Firefly Green Fuels, a company dedicated to reducing aviation’s carbon footprint, is exploring an innovative method to transform the way the world’s airlines are powered: sewage.
“Sewage is interesting to work with. At the moment the only other disposal route in the UK is through agricultural spreading, a practice which will likely be outlawed as soon as a better route is secured,” he added. “Our process gives this waste a new purpose, creating SAF whilst supporting biodiversity in ecosystems currently plagued by agricultural runoff,” James Hygate, Firefly Green Fuels CEO, said.

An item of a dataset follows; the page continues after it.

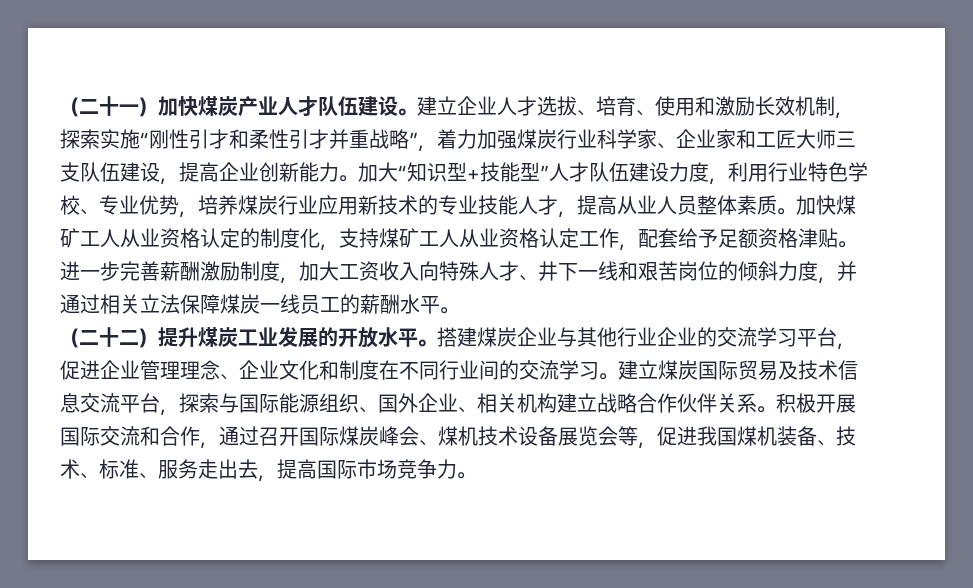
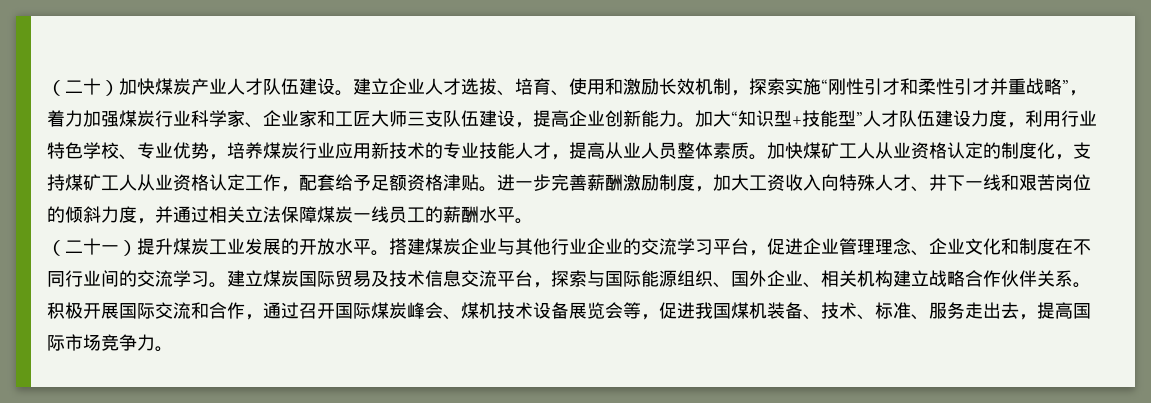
- （二十一）加快煤炭产业人才队伍建设。
+ （二十）加快煤炭产业人才队伍建设。
- （二十二）提升煤炭工业发展的开放水平。
+ （二十一）提升煤炭工业发展的开放水平。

The company takes sewage sludge from water utilities and separates it into two useful materials through a high-pressure reactor process. The first product, biochar, is used as a fertilizer in the agriculture industry, while the second, bio-crude, can be refined into jet fuel. “We really do need every different route to SAF to work out if we want to meet ambitious global targets,” Hygate said. “That means that more support is needed from governments and other technologies need to also be developed alongside SAF. We really don’t have much time to make these changes if we want to make a significant impact on climate change.”

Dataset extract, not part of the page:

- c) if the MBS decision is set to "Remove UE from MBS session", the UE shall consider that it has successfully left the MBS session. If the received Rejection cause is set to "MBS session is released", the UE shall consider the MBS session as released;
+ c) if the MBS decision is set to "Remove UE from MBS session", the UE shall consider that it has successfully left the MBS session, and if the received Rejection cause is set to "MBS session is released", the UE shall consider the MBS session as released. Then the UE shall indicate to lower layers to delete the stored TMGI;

As approved SAF routes cannot meet the necessary demand in the aviation industry, more solutions are required. Firefly has been in discussions with officials in a major metropolitan area who believe that their sewage-to-SAF process could power up to 80% of flights from their international airport using SAF alone.
Firefly is working at pace towards the making of a first-of-a-kind plant in the UK within this decade. However, that’s just the start. As the feedstock is globally relevant, the company plans to roll this technology out around the world. The sewage-to-SAF process has the potential to significantly reduce aviation’s carbon footprint and transform the way the world’s airlines are powered.
“I think that every route to SAF is incredibly innovative and will be an important part of the puzzle moving forward, but our SAF made from sewage is an incredibly effective and green solution that promises to be very cost-effective too,” Hygate continued. “When looking exclusively at biogenic wastes, the Firefly route shows potential to be the largest single source of SAF globally.”